French colonial historians commented on the success of the Almaamy states by describing the success of “black Mohammadans” in “making the Qur’an their constitution and establishing a mode of governance that is a blend between being a theocracy and a scholalry-warriorship.” One of they key propagators of the French Revolution, Jérôme Pétion de Villeneuve (d.1794) even said of Baal and Kan:
“The West African Muslim priests (scholars) derived their rule from light, a light that was not given to anyone before them. These wise men refused our gifts, forbade us from trading slaves from their region, and even denied entry to our tradesmen in their lands.”
This light Villeneuve saw was unmistakably embodied in the scholar, warrior and ruler, Sulayman Baal, who set out a clear and well-defined project for establishing a just Muslim state at the cusp of colonial encroachment. If written by a Frenchman or an Englishman, or even an Arab Muslim scholar, this declaration would be seen as enshrining the highest ideals of constitutional law and governance, yet, it is verifiably neglected. Why is that? And who stands to gain from erasing this history?

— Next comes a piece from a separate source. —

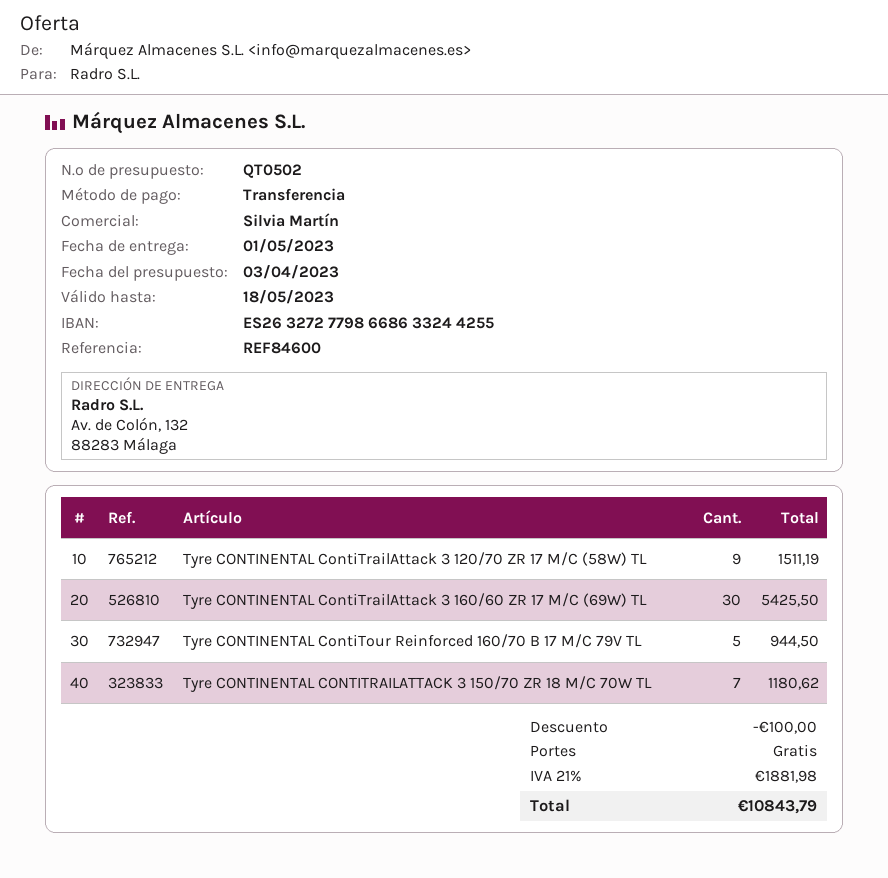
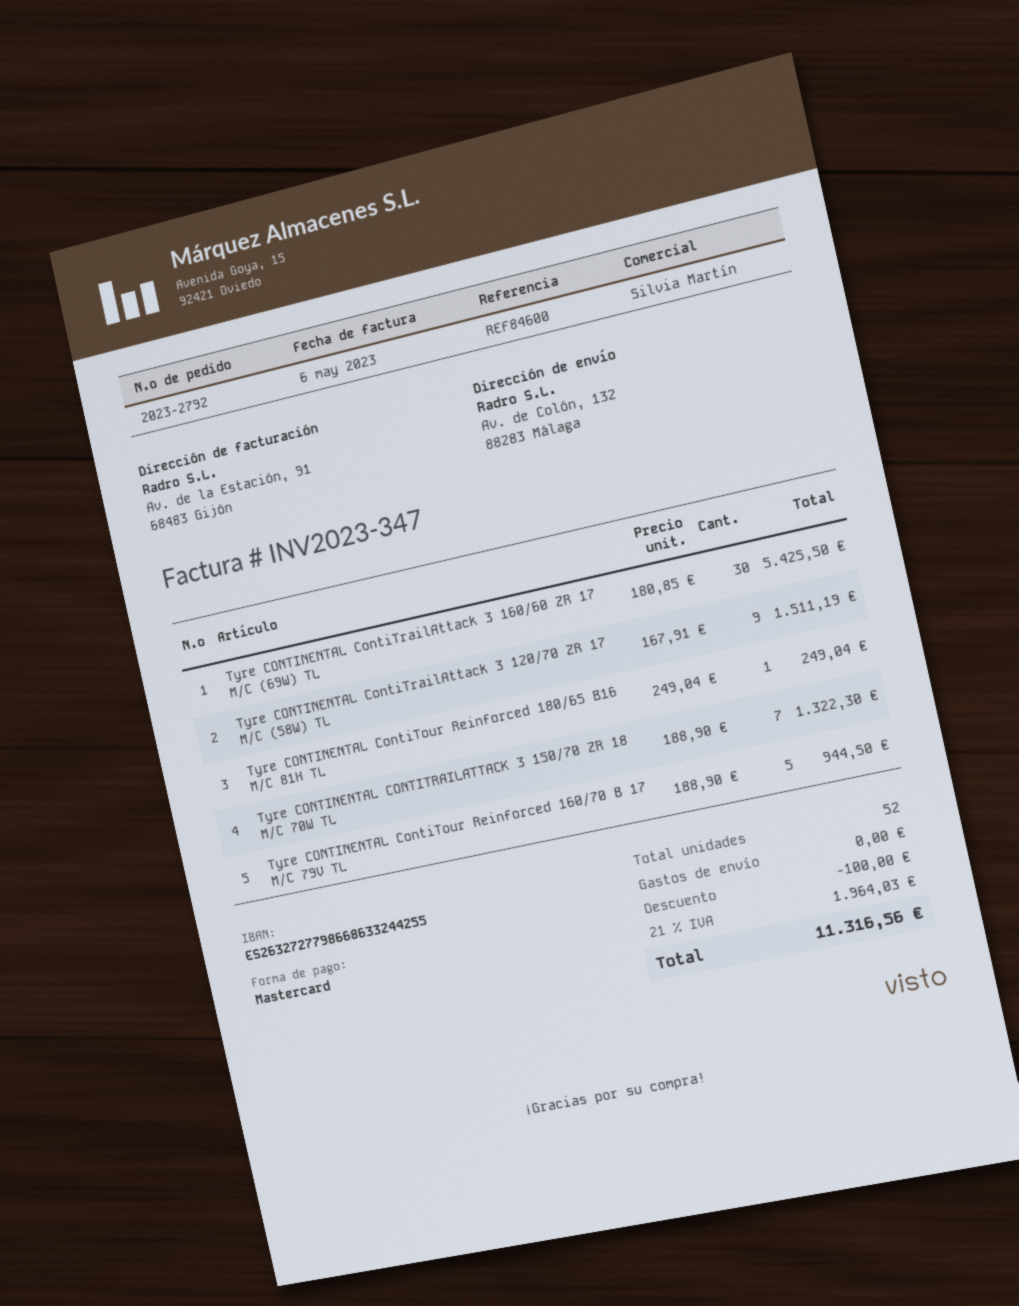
payment method: bank transfer -> Mastercard
Tyre CONTINENTAL CONTITRAILATTACK 3 150/70 ZR 18 M/C 70W TL: 7 for 1180.62 -> 7 for 1322.30
Tyre CONTINENTAL ContiTour Reinforced 180/65 B16 M/C 81H TL: none -> 1 for 249.04
tax: 21% = 1881.98 -> 21% = 1964.03
total: 10843.79 -> 11316.56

The constitution for Baal’s Almaamy state was as follows:
“Indeed, victory is with the patient. I do not know whether I will die now or not. But if I do die, then look for a just, God-fearing and pious Imam—one who does not accumulate wealth for himself or for his descendants. If you see that he has amassed wealth, then remove him from power and seize his possessions. If he refuses, then fight him and drive him out, so that the rule does not become hereditary, passed down among his children. Instead, appoint someone else in his place from among the people of knowledge and righteous action, from any tribe. Do not confine rulership to a specific tribe, lest they claim inheritance. Rather, give leadership to whoever is most deserving.” 1
Imagine if this constitution were upheld in the US today, to safeguard it from the interests of greedy and supremacist oligarchs. What a different world that would be. Although the almaamy states were destroyed by colonialism and political dissintegration, thankfully, the vestiges of these kingdoms live on in places like Senegal today, where the authority of the scholars and saints is seen as transcendental to that of the modern state and still subtly retains perpetual sovereignty.
Invisible Lighthouse
In Khaled Abou el-Fadl's classic work, Rebellion and Violence in Islamic Law, he examines the historical development of juristic discourse on rebellion in Islamic law, essentially showing that there are two streams of thought in the Sunni legal cannon regarding this question: the obedience to the ruler school, and the school of Imam Hussain and his stance in the Battle of Karabala, which provides Islamic legal precedent to rebel against unjust rule.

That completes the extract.